Posted on 12/17/2014 7:50:18 AM PST by thackney

Three days after the newly elected Senate majority leader opened the door to negotiations on a natural gas drilling tax, industry leaders reiterated their stand that such a tax would harm the state's economy.

Additional taxes would have a "crippling effect on jobs" said Stephanie Wissman, executive director of the Associated Petroleum Industries of Pennsylvania.

"It threatens to stifle energy production and the jobs that go with it," Wissman said in a conference call with reporters Tuesday.

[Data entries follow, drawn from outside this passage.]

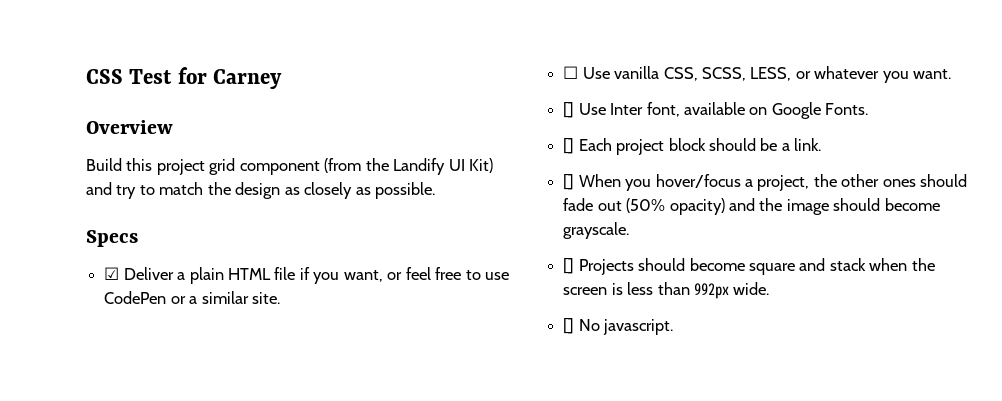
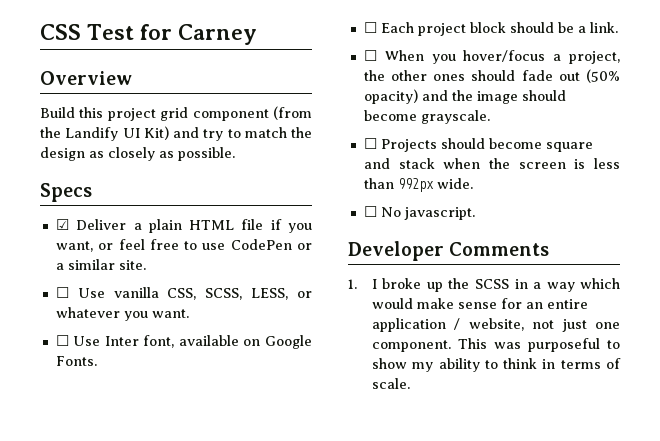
[563,102,575,118] [] -> [55,335,69,346] ☐
[563,138,575,154] [] -> [363,22,377,33] ☐
[563,174,575,190] [] -> [363,50,377,61] ☐
[563,258,575,274] [] -> [363,138,377,149] ☐
[563,318,575,334] [] -> [363,206,377,217] ☐
(674, 327) none -> [348,241,550,261] [348,278,620,292] [371,298,588,309] [371,318,620,332] [371,338,620,352] [371,358,621,372] [371,378,410,389] // Developer Comments // 1. I broke up the SCSS in a way which would make sense for an entire application / website, not just one component. This was purposeful to show my ability to think in terms of scale.

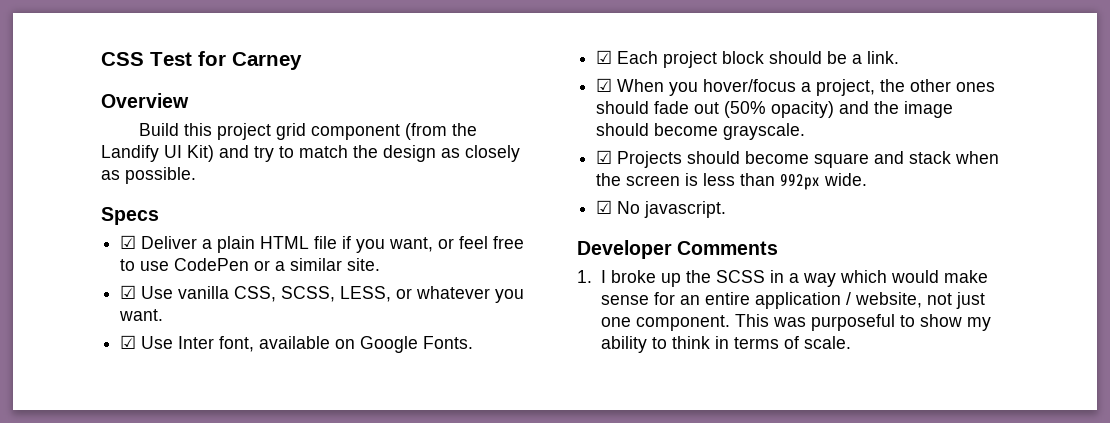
[55,287,69,298] ☐ -> [120,285,137,299] ☑
[55,335,69,346] ☐ -> [120,335,137,349] ☑
[363,22,377,33] ☐ -> [596,50,613,64] ☑
[363,50,377,61] ☐ -> [596,78,613,92] ☑
[363,138,377,149] ☐ -> [596,150,613,164] ☑
[363,206,377,217] ☐ -> [596,200,613,214] ☑

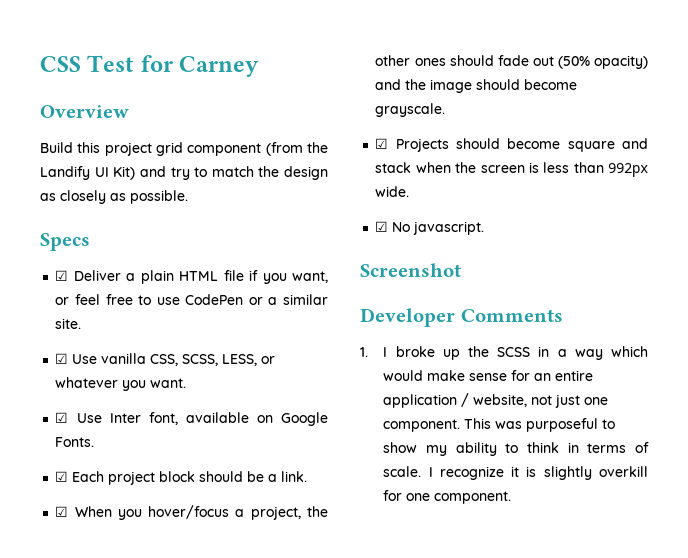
(727, 209) none -> [360,263,461,277] // Screenshot
(851, 342) none -> [428,466,648,480] [383,490,512,504] I recognize it is slightly overkill for one component.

The prospect of a severance tax on gas production in the lucrative Marcellus Shale - an issue dormant since Gov. Ed Rendell left office in 2011 - reemerged this year when gubernatorial candidate Tom Wolf campaigned on a platform to use the tax to pump as much as $1 billion into public schools.

Wolf, who takes office next month, has vowed to move forward with a 5 percent tax on extracted gas. That would replace the current "impact fee" assessed on each well - which has generated $630 million, mostly for the towns and counties where drilling occurs - even as GOP leaders who control both chambers in the General Assembly have resisted additional taxes.

With an anticipated $2.2 billion deficit looming next year...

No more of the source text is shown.